Almost half of China’s real estate-related loans consist of home loans, mainly home loans. Mortgage losses are virtually non-existent because homeowners pay their mortgages on time or early.
China has long required much higher down payments than Western regulators. First-time home buyers need a down payment of at least 20 to 30 percent of the purchase price, and second homes require as much as 70 percent.
To avoid losing the down payment, households rarely default on their mortgage payments. As a result, these loans have consistently been very profitable for commercial banks, which charge interest rates several percentage points higher than what banks pay their depositors. The government recently asked banks to lower mortgage rates to help households have more cash to spend, but banks have resisted the move.
Lending to real estate developers is a top concern for commercial banks and regulators, but its role in overall bank finances is limited, with Hong Kong analyst Collier saying it accounts for 6-7% of bank loans. It is estimated that it is occupied. Chinese banks have strong ties to the government and have influence to demand repayments from developers.
Another problematic customer category for Chinese banks is local government financial affiliates that borrow funds on behalf of local governments.

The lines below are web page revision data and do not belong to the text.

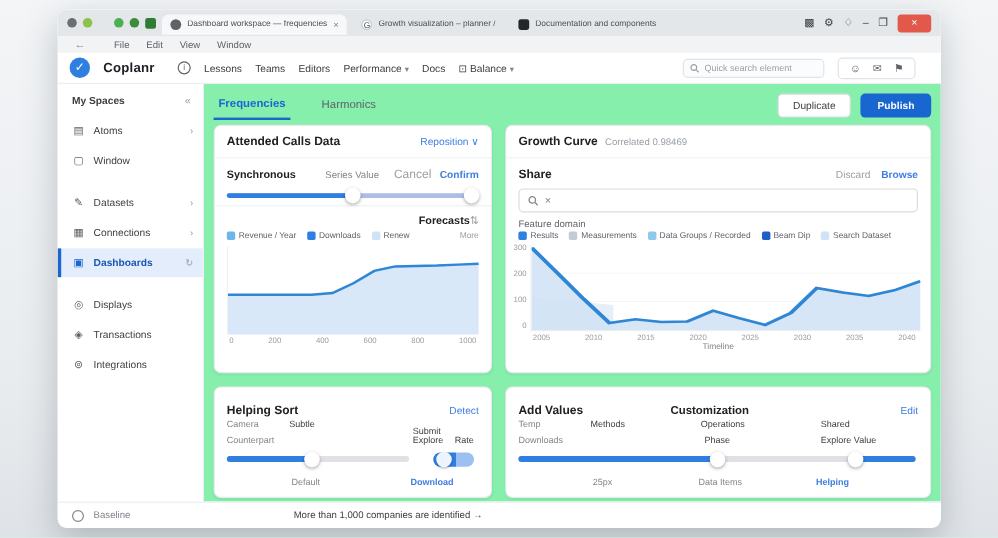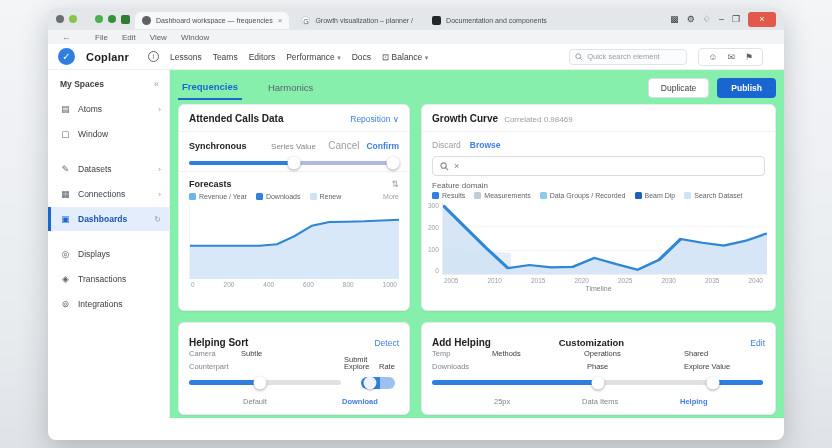--- a/index.html
+++ b/index.html
@@ -99,21 +99,21 @@
   
   .slider-sec { padding:8px 10px 6px; border-bottom:1px solid #f0f2f4; }
   .slider-labels { display:flex; align-items:baseline; }
   .sl-bold { font-size:9px; font-weight:bold; color:#202124; flex:1; }
   .sl-mid { font-size:8px; color:#80868b; flex:1; text-align:center; }
   .sl-right { display:flex; gap:7px; align-items:baseline; }
   .track { position:relative; height:4px; border-radius:2px; margin-top:10px; background:#aebde8; }
   .track .seg { position:absolute; top:0; bottom:0; border-radius:2px; }
   .knob { position:absolute; top:50%; width:13px; height:13px; background:#fff; border-radius:50%;
           box-shadow:0 1px 3px rgba(0,0,0,.35); transform:translate(-50%,-50%); }
-  .chart-head { display:flex; align-items:center; justify-content:space-between; padding:7px 10px 2px; }
+  .chart-head { display:flex; align-items:center; justify-content:flex-end; padding:7px 10px 2px; }
   .chart-title { font-size:9px; font-weight:bold; color:#202124; }
   .chart-ic { font-size:9px; color:#9aa0a6; }
   .legend { display:flex; align-items:center; gap:9px; padding:2px 10px; }
   .lg-item { display:flex; align-items:center; gap:3px; }
   .lg-sq { width:7px; height:7px; border-radius:1.5px; }
   .lg-tx { font-size:7px; color:#5f6368; white-space:nowrap; }
   .lg-more { margin-left:auto; font-size:7px; color:#9aa0a6; }
   .plot1 { margin:3px 10px 0; height:74px; border-left:1px solid #f0f2f4; }
   .plot1 svg, .plot2 svg { width:100%; height:100%; display:block; }
   .xlabels { display:flex; justify-content:space-between; padding:2px 12px 0; }
@@ -332,20 +332,21 @@
             <span>1000</span>
         </div>
       </div>
 
       <div class="card">
         <div class="card-head" style="justify-content:flex-start">
           <span class="card-title">Growth Curve</span>
           <span class="card-sub">Correlated 0.98469</span>
         </div>
         <div class="share-row">
+          <span class="share-title">Share</span>
           <span class="link-gray" style="margin-right:9px">Discard</span>
           <span class="link-blue" style="font-weight:bold">Browse</span>
         </div>
         <div class="searchbox">
           <svg width="9" height="9" viewBox="0 0 10 10">
               <circle cx="4" cy="4" r="3" fill="none" stroke="#80868b" stroke-width="1.2"></circle>
               <line x1="6.3" y1="6.3" x2="9" y2="9" stroke="#80868b" stroke-width="1.2"></line>
             </svg>
           <span class="clear">×</span>
         </div>
@@ -419,21 +420,21 @@
         </div>
         <div class="toggle" style="right:14px;top:54px">
           <span class="tknob"></span>
         </div>
         <span class="lab" style="left:64px;top:74px">Default</span>
         <span class="lab blue" style="left:163px;top:74px">Download</span>
       </div>
 
       <div class="card bcard">
         <div class="b-headrow">
-          <span class="b-title">Add Helping</span>
+          <span class="b-title">Add Values</span>
           <span class="b-center-title">Customization</span>
           <span class="b-action">Edit</span>
         </div>
         <span class="lab" style="left:10px;top:26px">Temp</span>
         <span class="lab dark" style="left:70px;top:26px">Methods</span>
         <span class="lab dark" style="left:162px;top:26px">Operations</span>
         <span class="lab dark" style="left:262px;top:26px">Shared</span>
         <span class="lab" style="left:10px;top:39px">Downloads</span>
         <span class="lab dark" style="left:165px;top:39px">Phase</span>
         <span class="lab dark" style="left:262px;top:39px">Explore Value</span>
@@ -443,13 +444,18 @@
           <span class="knob" style="left: 50%;"></span>
           <span class="knob" style="left: 85%;"></span>
         </div>
         <span class="lab" style="left:72px;top:74px">25px</span>
         <span class="lab" style="left:160px;top:74px">Data Items</span>
         <span class="lab blue" style="left:258px;top:74px">Helping</span>
       </div>
     </div>
   </div>
 
+  <div class="footer">
+    <span class="f-ic"></span>
+    <span class="f-left">Baseline</span>
+    <span class="f-center">More than 1,000 companies are identified →</span>
+  </div>
 </div>
 
 </body></html>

Local affiliates borrow twice as much from banks as domestic real estate developers.
Most of the affiliated companies are involved in real estate development and related activities such as construction of roads, bridges and other infrastructure. Private developers have spent billions to buy land at local government auctions after running out of bidding funds. Currently, financial companies are facing huge losses, but progress is slow because they and the banks are ultimately controlled by the Chinese government.
Banks, real estate developers and local governments are all hoping that the Chinese government will eventually help them. However, the central government has so far shown no enthusiasm.
“The system continues to move forward with this and wait for some kind of relief, but it hasn’t come yet,” said Lester Ross, managing partner at Wilmer Hale LLP’s Beijing office.